Model Routing and Multi-Provider Configuration in GSD Pi

GSD Pi works with a wide range of LLM providers and gives you precise control over which model runs at each phase of the development workflow. You can set a different model for research, planning, implementation, and simpler tasks — letting you optimize for quality where it matters and cost where it doesn’t.

Supported Providers

Pi supports the following providers out of the box:

Cloud APIs

Anthropic (Claude), OpenAI, Google Gemini, OpenRouter, Groq, xAI (Grok), Mistral, GitHub Copilot, Amazon Bedrock, Vertex AI (Claude on Google Cloud), Azure OpenAI

Local / Self-Hosted

Ollama, LM Studio, vLLM, SGLang — any OpenAI-compatible endpoint also works via custom configuration in ~/.gsd/agent/models.json

Configure your provider credentials with /gsd config inside a session, or export the relevant environment variable before starting Pi. See the Provider Setup guide for per-provider credential instructions.

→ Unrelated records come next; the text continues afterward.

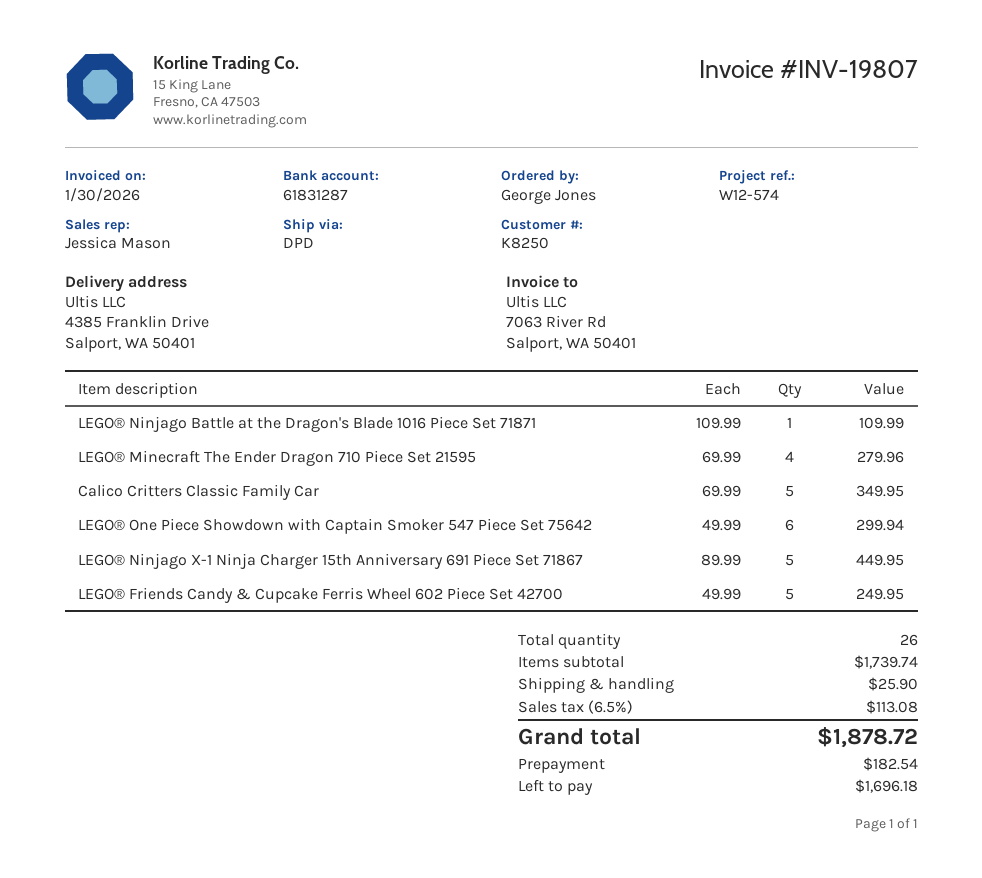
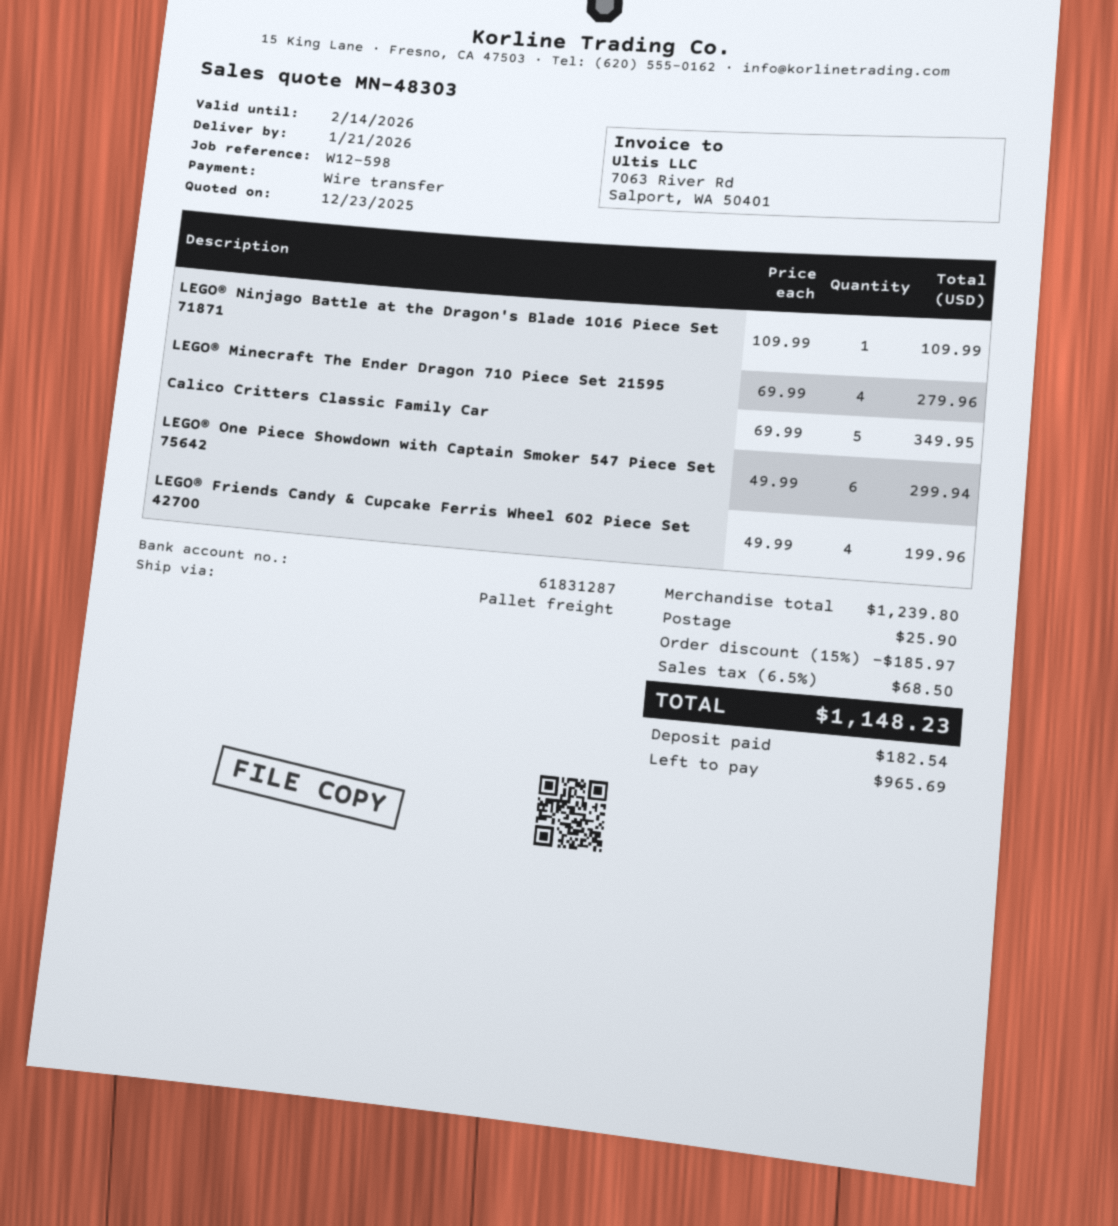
reference: W12-574 -> W12-598
shipping method: DPD -> pallet freight
LEGO® Ninjago X-1 Ninja Charger 15th Anniversary 691 Piece Set 71867: 5 x 89.99 = 449.95 -> none
LEGO® Friends Candy & Cupcake Ferris Wheel 602 Piece Set 42700: 5 x 49.99 = 249.95 -> 4 x 49.99 = 199.96
subtotal: 1739.74 -> 1239.80
discount: none -> 15% = 185.97
tax: 6.5% = 113.08 -> 6.5% = 68.50
total: 1878.72 -> 1148.23
balance: 1696.18 -> 965.69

Per-Phase Model Configuration

Pi executes different types of work at each phase of the auto-mode loop. Configure which model handles each phase in .gsd/PREFERENCES.md:

models:
  research: claude-sonnet-4-6
  planning: claude-opus-4-6
  execution: claude-sonnet-4-6
  execution_simple: claude-haiku-4-5-20250414
  completion: claude-sonnet-4-6
  subagent: claude-sonnet-4-6

Phase	When it runs
`research`	Milestone and slice research phases
`planning`	Milestone and slice planning, roadmap creation
`execution`	Task implementation (the main coding work)
`execution_simple`	Tasks classified as low-complexity by the dynamic router
`completion`	Slice and milestone completion summaries
`subagent`	Delegated subagent sessions (scout, researcher, reviewer, tester)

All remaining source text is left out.